Autres signes inquiétants : les militaires emprisonnés pour crimes commis pendant la dictature se font passer pour des victimes injustement condamnées ! Ce fut le cas déjà du tortionnaire Miguel Krassnoff qui a pu publier  un livre revendiquant ses actions. Et cette semaine, le major Carlos Herrera, assassin du syndicaliste Tucapel Jimenez et emprisonné pour ce crime, a pu donner une interview à la télévision publique (TVN) en heure de pointe un dimanche dans laquelle il estime que les militaires incarcérés sont les victimes d’une injustice…

Du côté de la France, quelle surprise aussi de découvrir que le dictionnaire français Maxipoche Larousse de 2013 indique sous la rubrique Pinochet Ugarte (Augusto) : « général et homme politique chilien, président de la République 1974-1990 » ! De coup d’État, de dictature, pas un mot !

Le député UDI Ernesto Silva préfère faire croire que tout cela est du passé : « les Chiliens veulent aller de l’avant vers ce qui les unit, pas ce qui les divise ». Il n’y a pire sourd que celui qui ne veut entendre…

Par contre, le député de droite Rosauro Martínez s’est fait retirer son immunité parlementaire et a été mis en examen pour l’assassinat de trois membres du MIR (Mouvement de la gauche révolutionnaire) lors de « l’Opération Machete » en septembre 1981. Martínez était alors commandant d’un bataillon de l’armée chargé d’éliminer une tentative de formation d’une guérilla miriste dans les montagnes de Neltume dans le sud du Chili. Les miristes furent tous exécutés… Martínez attend son procès en liberté sous caution de 20 000 €….

Cinq étoiles ou trois ?

Lorsque les familles des victimes demandent à ce que la prison de Punta Peuco, où sont incarcérés les militaires condamnés pour violation des droits humains pendant la dictature, soit fermée et les prisonniers envoyés dans une prison de droit commun, l’ancien président DC Eduardo Frei s’y oppose : « Il est évident que ce type de prisonniers dans une prison publique seront rapidement assassinés. Il suffit de voir le traitement donné par les prisonniers communs aux violeurs d’enfants… L’État doit assurer la sécurité de ces militaires, c’est pourquoi il a fallu construire ce type de prison… »

Jusqu’à 2012, ces prisonniers militaires étaient reclus dans la prison Cordillera, considérée comme un hôtel 5 étoiles : mess des officiers, piscine, tennis, internet, visites sans restrictions, etc. Cette année-là, le président Piñera la ferme et envoie les prisonniers à la prison Punta Peuco. Pour les partisans de la fermeture complète de ces prisons, « Les milicos sont passés d’une prison 5 étoiles à une prison 3 étoiles… »

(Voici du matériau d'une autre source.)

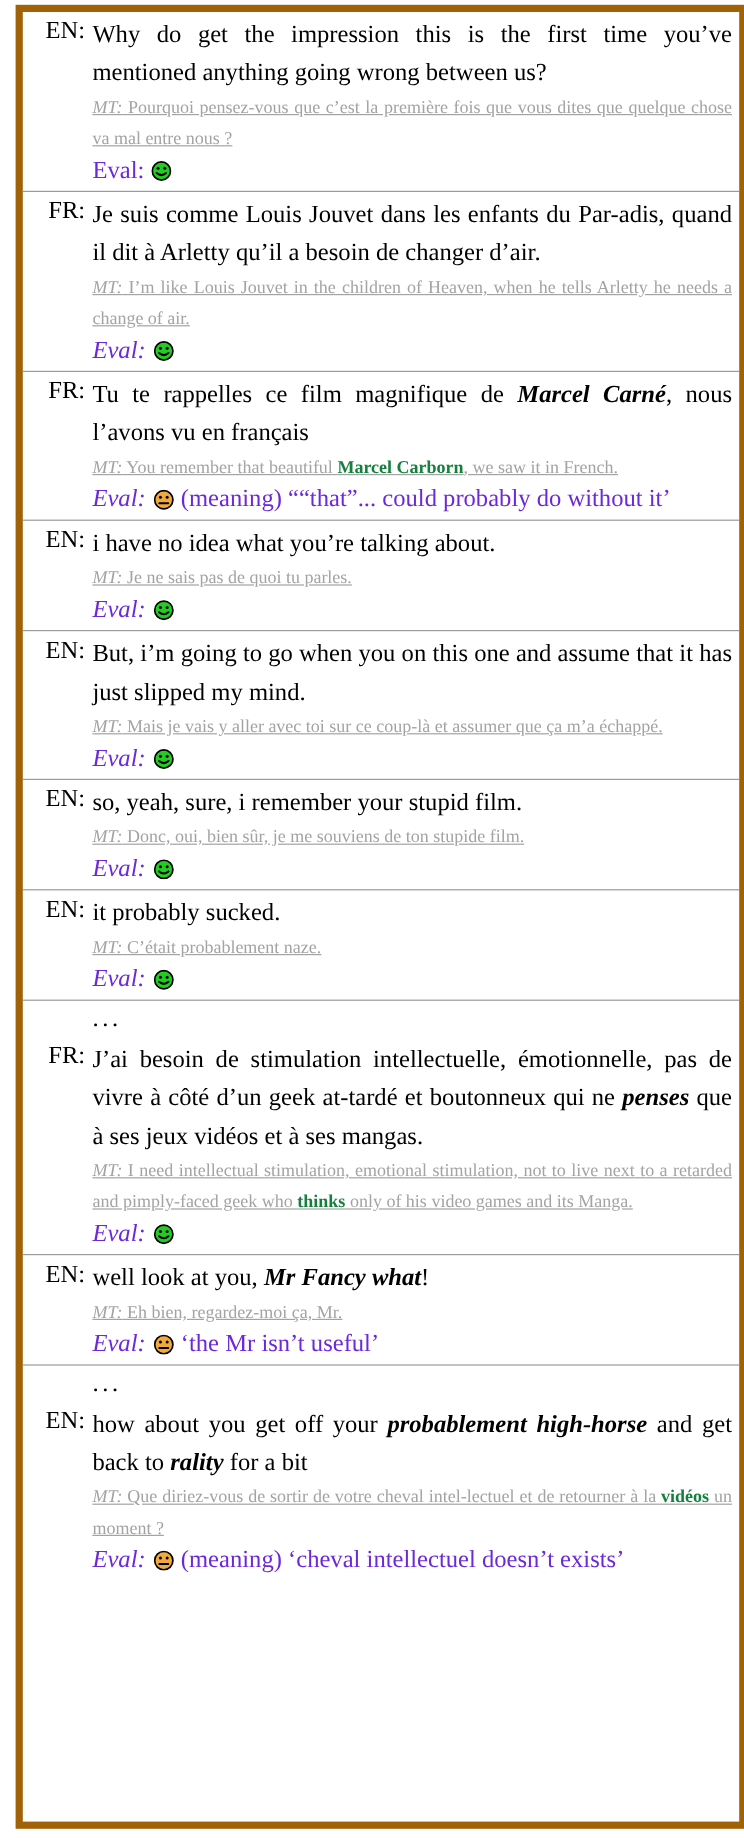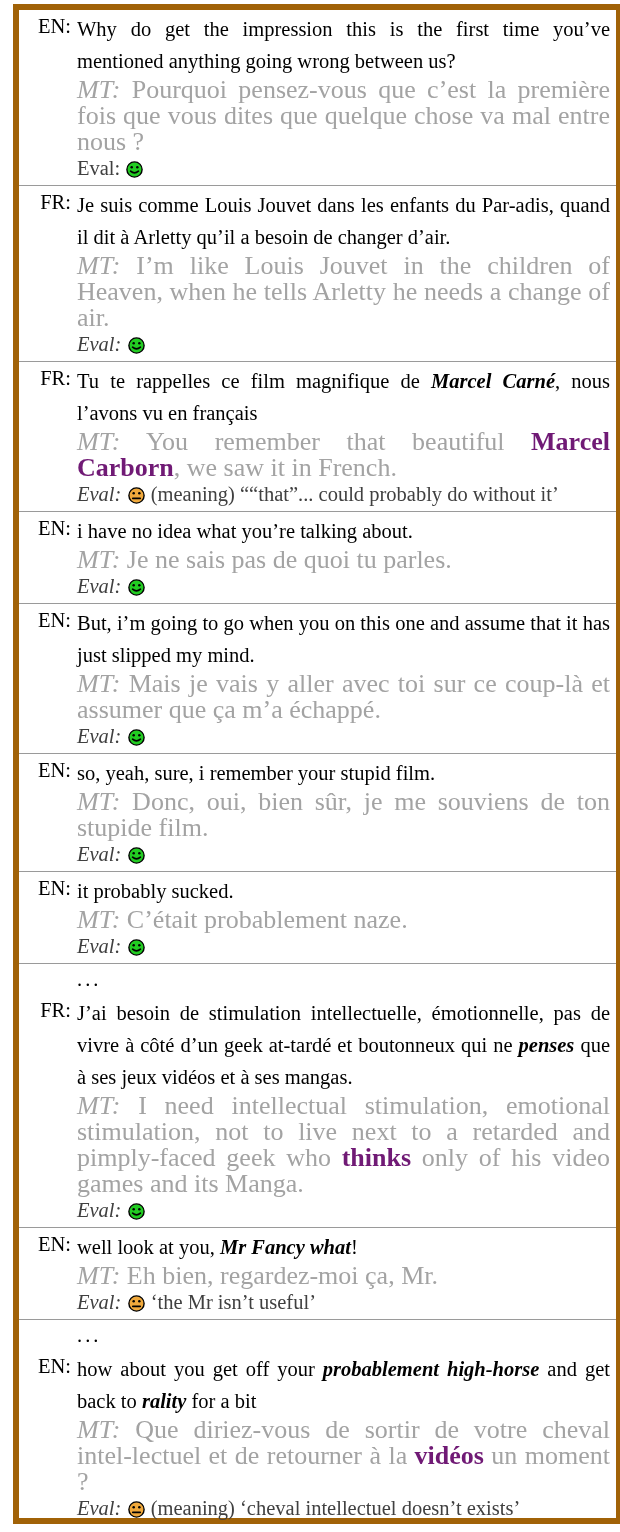--- a/index.html
+++ b/index.html
@@ -68,11 +68,12 @@
     hyphens: manual;
   }
   .mt-line {
-    font-size: 26px;
+    font-size: 15px;
     line-height: 26px;
     text-align: justify;
     text-justify: inter-word;
     color: #a3a3a3;
+    text-decoration: underline;
   }
   .mt-line .mt-tag {
     font-style: italic;

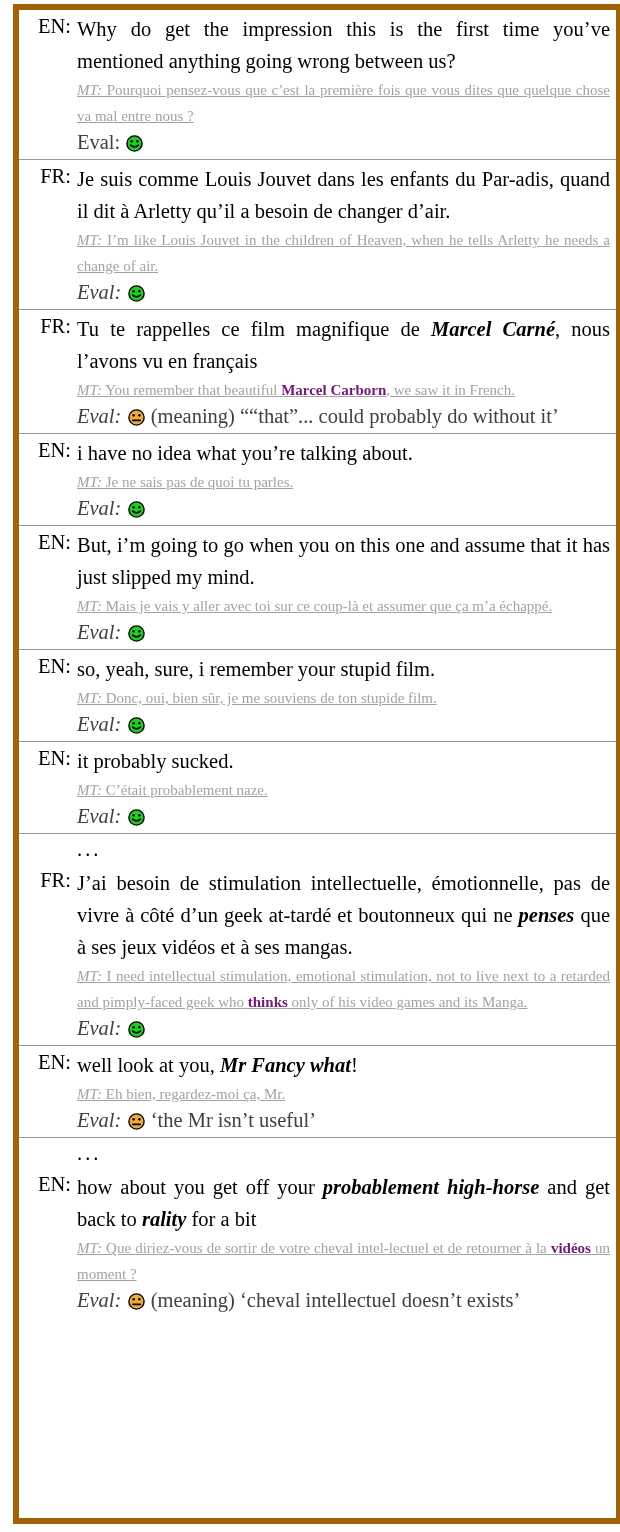--- a/index.html
+++ b/index.html
@@ -86,7 +86,7 @@
   .eval-line {
     font-size: 20.5px;
     line-height: 26px;
-    color: #404040;
+    color: #6d28d9;
     text-align: left;
   }
   .eval-tag {

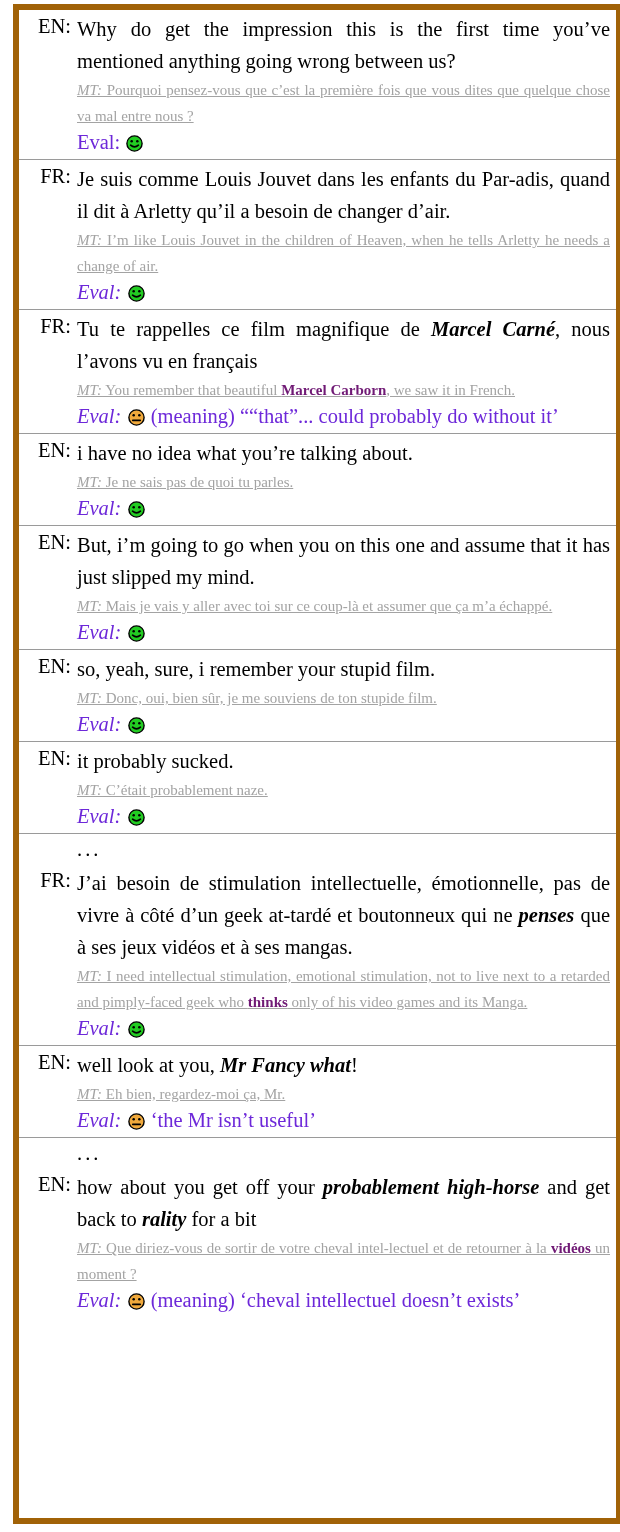--- a/index.html
+++ b/index.html
@@ -81,7 +81,7 @@
   }
   .mt-line b, .mt-line strong {
     font-weight: bold;
-    color: #701a75;
+    color: #15803d;
   }
   .eval-line {
     font-size: 20.5px;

L’explication du pourquoi, chaque année, le 11 septembre continue de déchirer le Chili se trouve peut-être dans l’analyse de Karol Cariola, jeune députée communiste : « Tant que les militaires ne disent pas où sont les disparus et ne rompent pas leur pacte du silence dont la droite chilienne est complice, qu’ils ne nous demandent pas la réconciliation… »

Jac FORTON

(1) Soit les cinq partis de la coalition officielle Nueva Mayoría (PS, DC, PPD, PRSC et PC)   mais aussi deux partis d’opposition, Amplitud et Evópolis (centre droit).